Further analysis were made only with binary data.
The RNA-Seq data described above was used to calculate expression similarity between genes.
In a first step, the not expressed genes were removed. Therefor, genes that do not have a TPM value larger then 5 in at least one tissues
In a second step, constantly expressed genes were removed. To archive this, genes with an expression variance with less than 1 were removed.
The resulting dataset contains the expression of 15,311 informative genes.
The gene expression similarity is calculated among all 20 tissues. As a measurement for gene expression similarity it can be chosen among the Gini correlation coefficient (GSS) [Ma et al], Pearson and Spearman correlation. The tissues specificity is calculated only among the four tissues - this tissues were selected based on biological relevance: treated leaf and root, flower bud and dry seed. The tissues specificity is calculated in two ways: Tau and Shannon entropy [Gerstberger et al].
The metabolomic data described above was used to calculate expression similarity between metabolites.
To overcome the limitations to quantify metabolite expression, the expression was transformed in binary values. Therefor, the expression was ZMAD transformed and a cutoff of 2 was applied to convert if to binary data. The expression similarity between metabolites was calculated using the Ochiai coefficient among 14 tissues.
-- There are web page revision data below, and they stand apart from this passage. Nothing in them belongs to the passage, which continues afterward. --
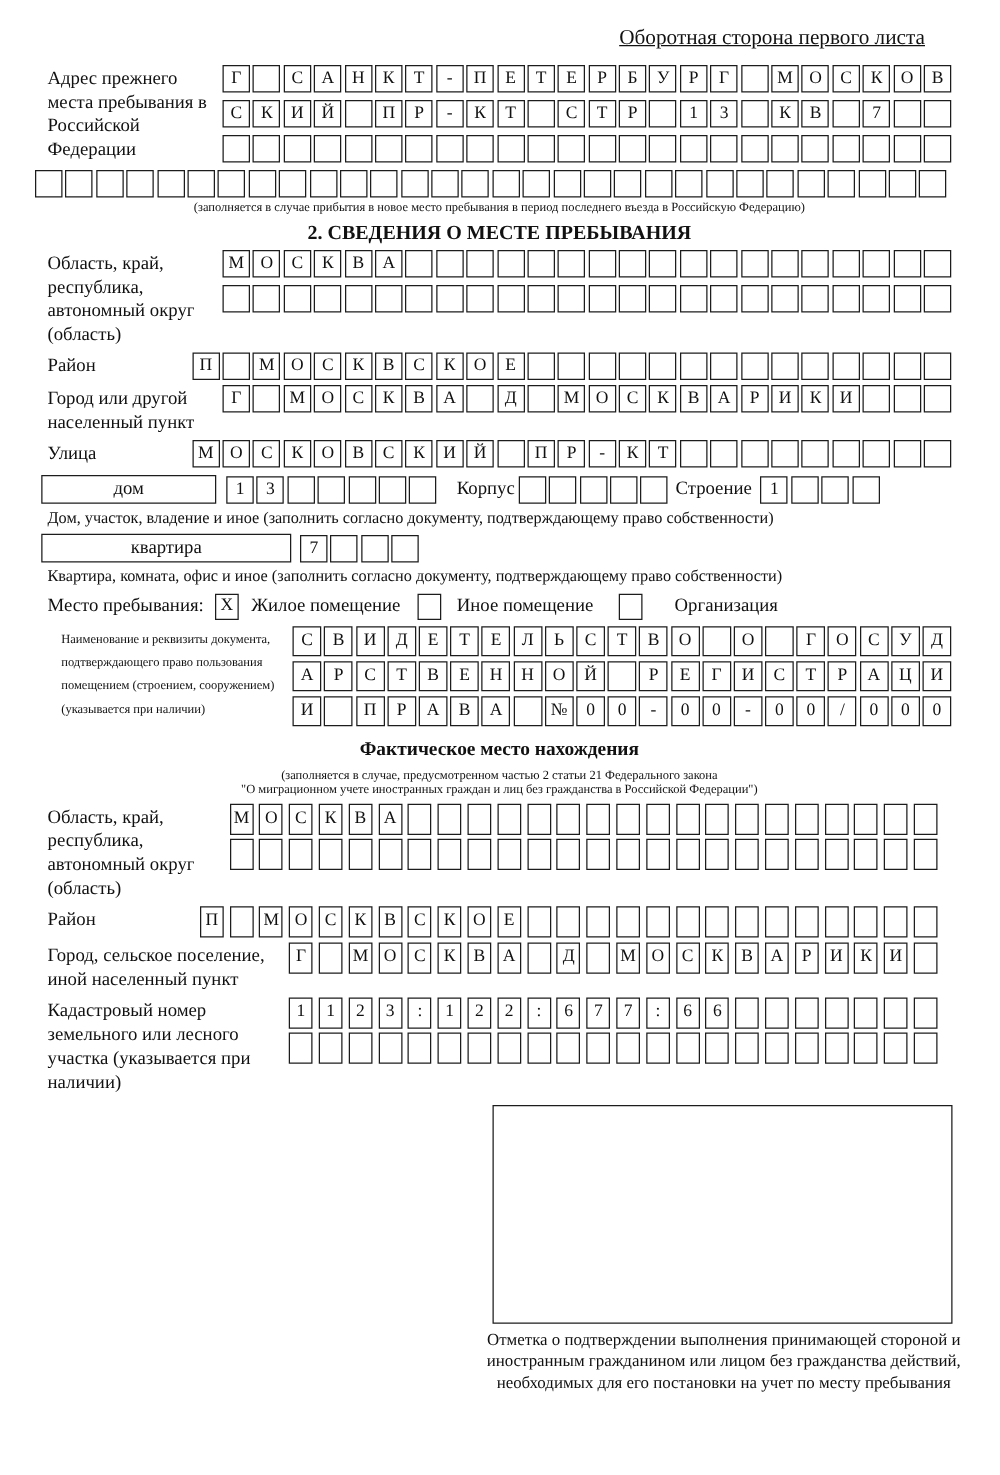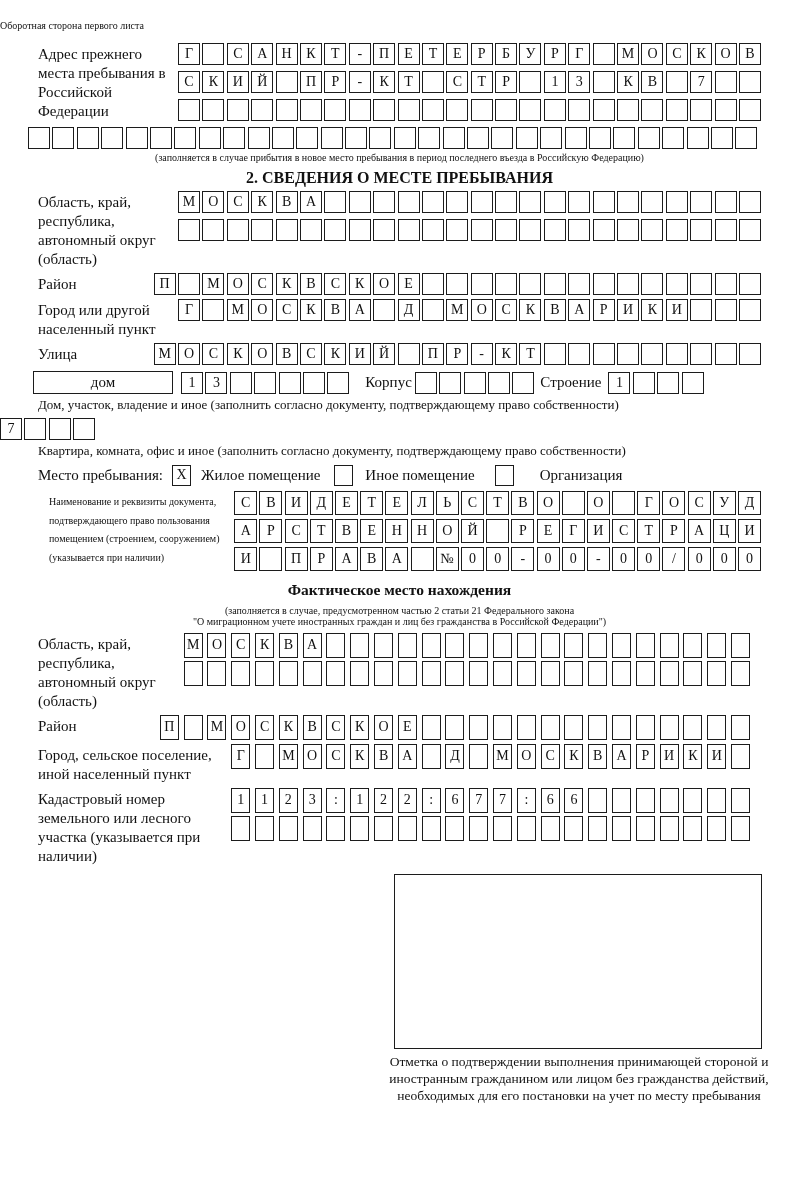--- a/index.html
+++ b/index.html
@@ -11,7 +11,7 @@
     overflow:hidden;
   }
   .form { padding:0 39px 0 38px; }
-  .page-header { padding:20px 60px 0 0; font-size:10px; }
+  .page-header { text-align:right; padding:20px 60px 0 0; font-size:17px;text-decoration:underline; }
 
   .frow { display:flex; align-items:flex-start; }
   .flabel { font-size:15px; line-height:19px; padding-top:2px; }

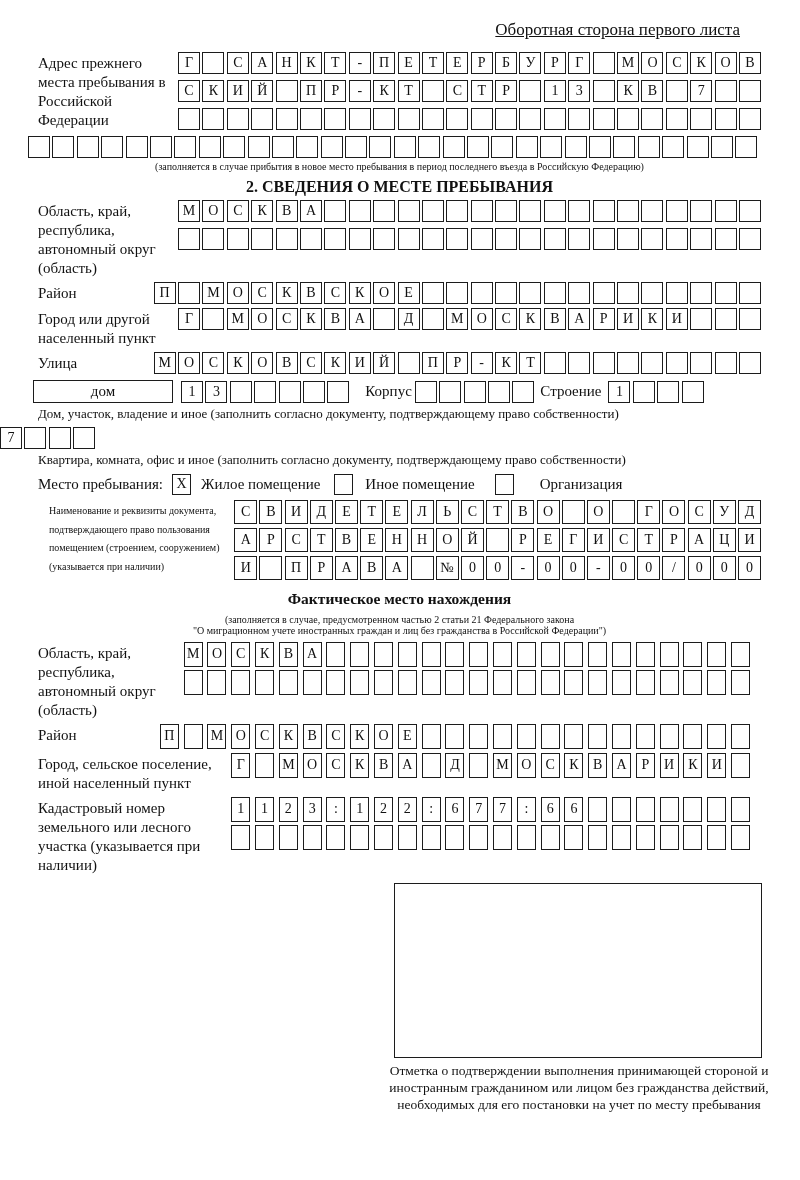--- a/index.html
+++ b/index.html
@@ -363,6 +363,7 @@
     <div class="note-left" style="margin-top:3px;">Дом, участок, владение и иное (заполнить согласно документу, подтверждающему право собственности)</div>
 
     <div class="inline-row" style="margin-top:5px; margin-left:-38px;">
+      <div class="wide-box kv-box">квартира</div>
       <div class="cellrow" style="margin-left:0;">
           <div class="cell">7</div>
           <div class="cell"></div>

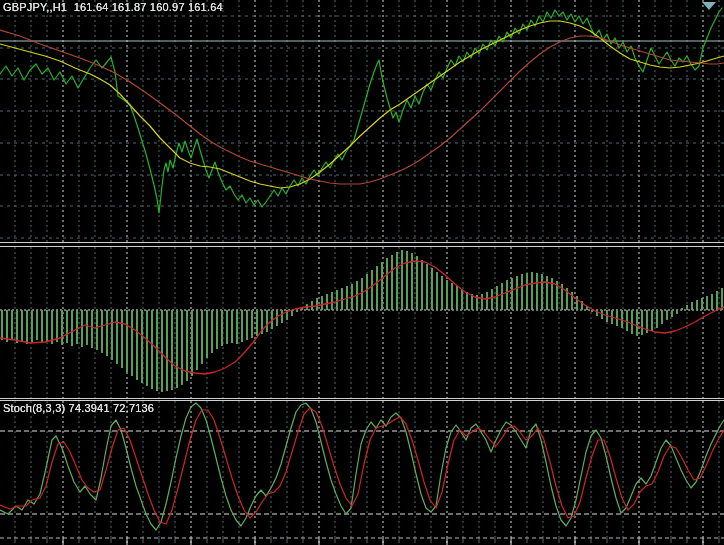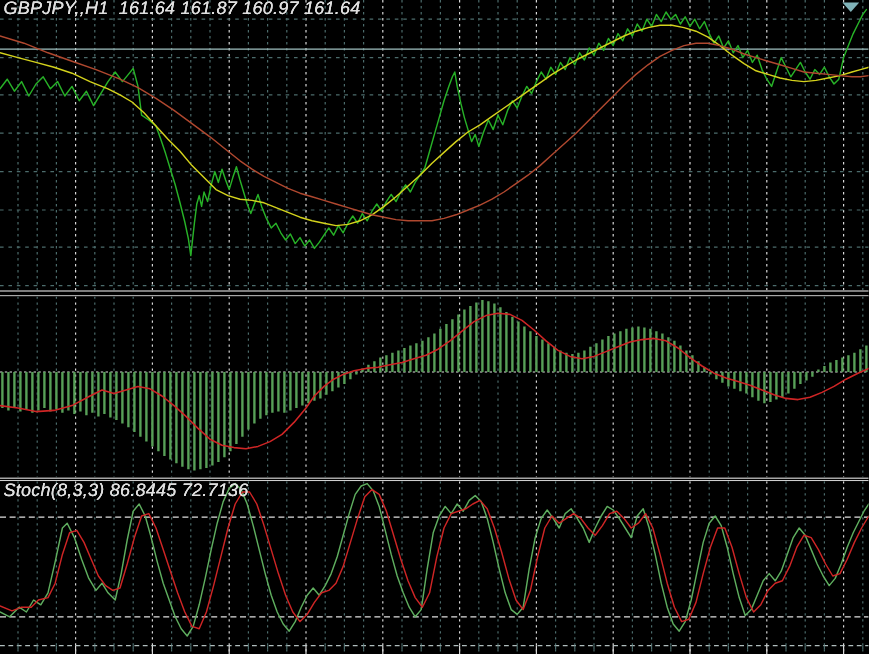--- a/index.html
+++ b/index.html
@@ -7,8 +7,8 @@
     font-family:"Liberation Sans",sans-serif;}
   .panel{position:absolute;left:0;width:724px;background:#000;}
   .panel svg{display:block;width:100%;height:100%;}
-  .panel-label{position:absolute;top:1px;left:3px;font-size:15px;line-height:13px;color:#dedede;
-    white-space:pre;letter-spacing:0.2px;text-shadow:0 0 0 #fff;pointer-events:none;font-style:italic;}
+  .panel-label{position:absolute;top:1px;left:3px;font-size:11px;line-height:13px;color:#dedede;
+    white-space:pre;letter-spacing:0.2px;text-shadow:0 0 0 #fff;pointer-events:none;}
   .panel-price{top:0;height:242px;}
   .panel-macd{top:247px;height:151px;}
   .panel-stoch{top:401px;height:144px;}

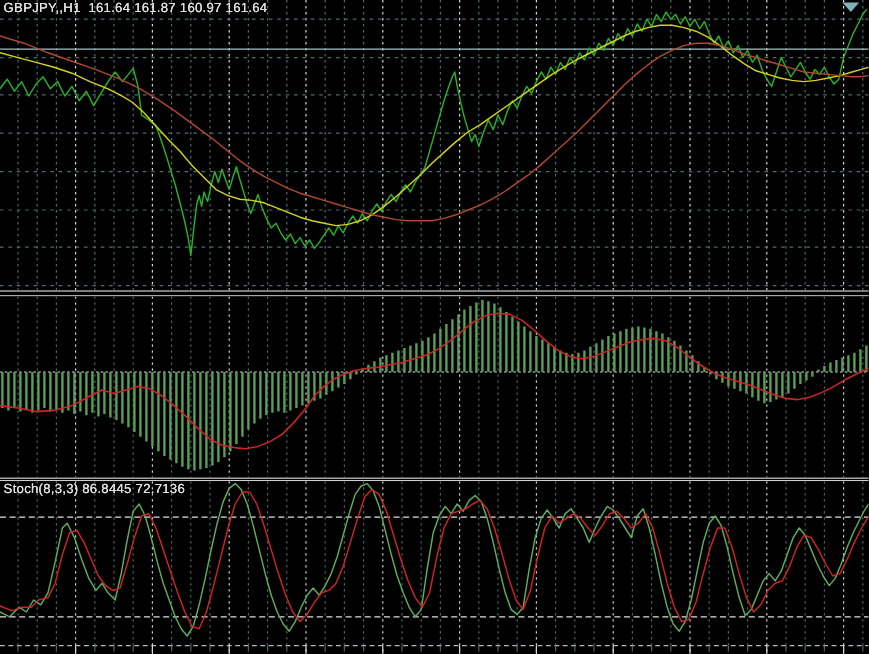--- a/index.html
+++ b/index.html
@@ -385,7 +385,7 @@
         <line x1="703" y1="538" x2="703" y2="545" stroke="#d8d8d8" stroke-width="1"></line>
         <line x1="719" y1="538" x2="719" y2="541" stroke="#4c6c6c" stroke-width="1"></line>
       </svg>
-    <div class="panel-label">Stoch(8,3,3) 86.8445 72.7136</div>
+    <div class="panel-label">Stoch(8,3,3) 74.3941 72.7136</div>
   </div>
 
 </div>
Gene-metabolite & metabolite-gene co-expression:
The same binary data from the metabolite-metabolite co-expression network was used to overcome the limitations to quantify metabolite expression.
Additionally, the gene expression data based on RNA-Seq data (described above) was also ZMAD transformed and a cutoff of 3 was applied to convert the expression to binary data.
Only 12 tissues were used from both data sets for comparison. anthers, nectaries, ovary, pedicels, root treated, leaf (control and treated merged), stem treated, seed (dry, watered and smoked merged), corolla (early and late merged), style (selfed, outcrossed and no pollination merged), open flower and flower bud from the RNA-Seq data, and anthers, flower bud, corolla, leaf, limb, nectaries, ovary, pedicels, root, seed, stem and style from the metabolomic data. The expression similarity between genes and metabolites was calculated using the Ochiai coefficient among this 12 tissues.